Les funérailles achevèrent ce long processus qui avait ponctué notre quotidien ma mère et moi depuis presque un mois. Mon père aurait eu 85 ans le mois prochain. J'étais triste, pour autant aucune larme ne coulèrent.
Mon père et moi avions eu des relations très conflictuelles. Je jugeai avec beaucoup de sévérité son addiction aux jeux qui avait fait basculer sa vie et celle de ma mère. J'étais encore enfant quand j'assistais à la maison à de vraies scènes de ménage. Ça criait de partout, ma mère hurlant lorsque mon père rentrait en pleine nuit, parti depuis le matin jouer dans des cercles.

Le soir, nous nous retrouvâmes avec des proches dans un café près du cimetière pour évoquer les souvenirs que nous avions en commun.
Mon père était fils unique, il avait une Tante qui avait fait le déplacement. Avec quelques cousins et cousines, et les amis du quartier, la tablée ne dépassait pas la dizaine de personnes.

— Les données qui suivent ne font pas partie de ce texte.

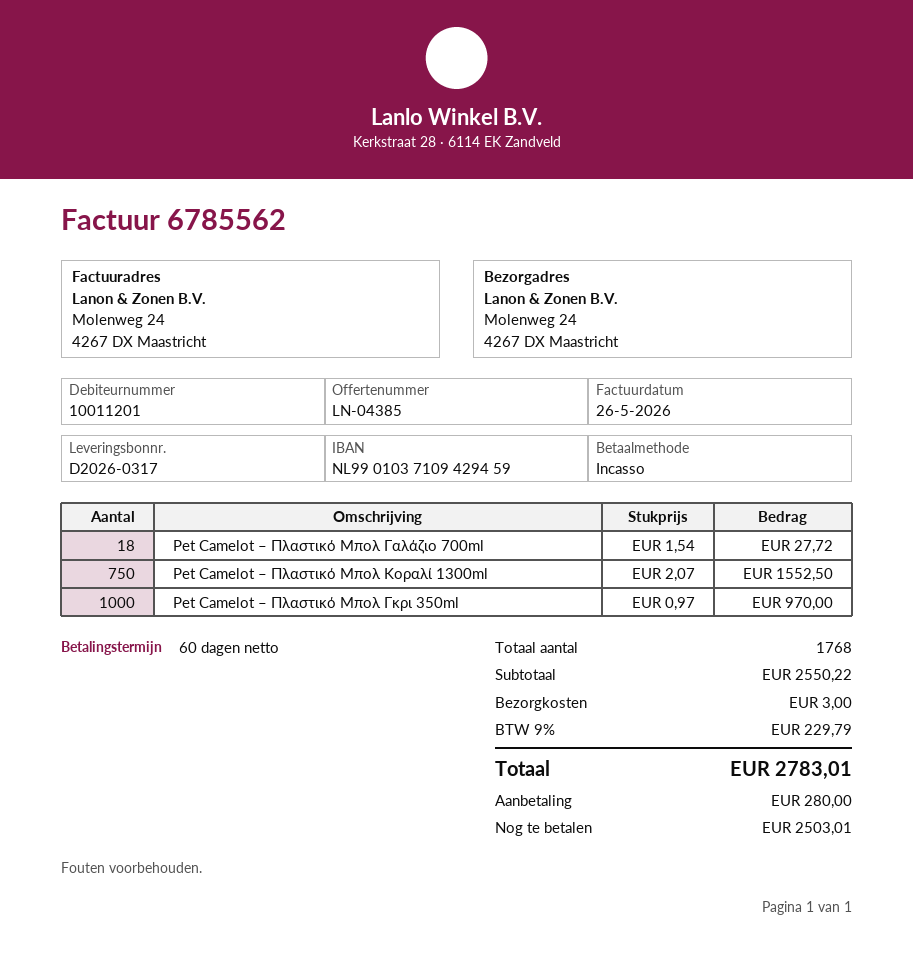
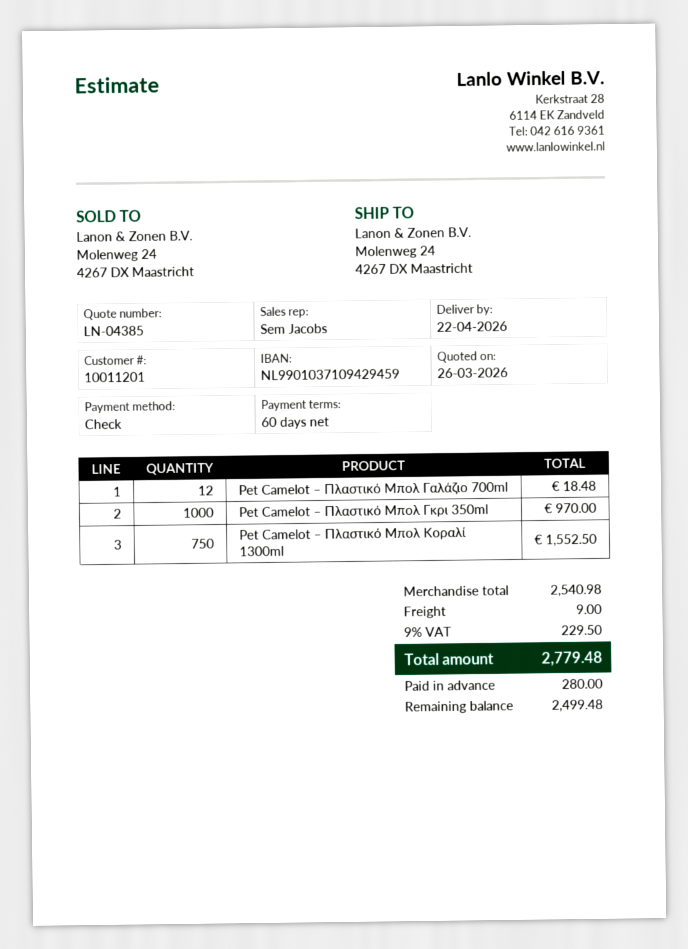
payment method: direct debit -> cheque
Pet Camelot – Πλαστικό Μπολ Γαλάζιο 700ml: 18 for 27.72 -> 12 for 18.48
subtotal: 2550.22 -> 2540.98
shipping: 3.00 -> 9.00
tax: 9% = 229.79 -> 9% = 229.50
total: 2783.01 -> 2779.48
balance: 2503.01 -> 2499.48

Je restai silencieux à écouter.

Nous restâmes avec ma mère tous les deux pour finir la soirée.
- Je te trouve bien silencieux, se risquait-elle.
- As-tu besoin d'argent maman ?
- Non Jonathan, j'ai mis de côté ce que tu m'as déjà donné depuis quelques temps.
- Tu ne pense pas qu'il est maintenant temps de faire la paix avec ton père ?
- Tu m'en demande beaucoup. Regarde comme il t'a fait souffrir !
- Mais cela ne regarde que moi ! Comment te le faire comprendre ? Nous avons toujours essayé de te préserver de nos problèmes et t'éduquer le mieux possible avec amour et affection. Nos rapports entre ton père et moi étaient parfois houleux et nous n'avions pas beaucoup d'argent, mais qu'importe, cela ne faisait pas de nous des gens malheureux !
J'étais ulcéré par des propos si complaisant.
- Qu'importe ? Comment peux-tu dire ça ! Papa devait régulièrement appeler la banque car ne nous ne pouvions pas boucler les fins de mois. Nous croulions sous les dettes et il devait se justifier à genoux devant le banquier pour le convaincre de ne pas fermer notre compte. Je me souviens, comme si c'était hier, des hurlements quand il rentrait de ses parties de cartes. D'une certaine manière il a abusé de toi en dilapidant l'argent du ménage. Jamais je ne pourrais lui pardonner ce comportement.
- Jonathan, ton père t'aimait plus que tout au monde. Et il te l'a prouvé sur la fin comme tu le sais.
C'en était trop pour moi. Je me levai et partis du café sans me retourner.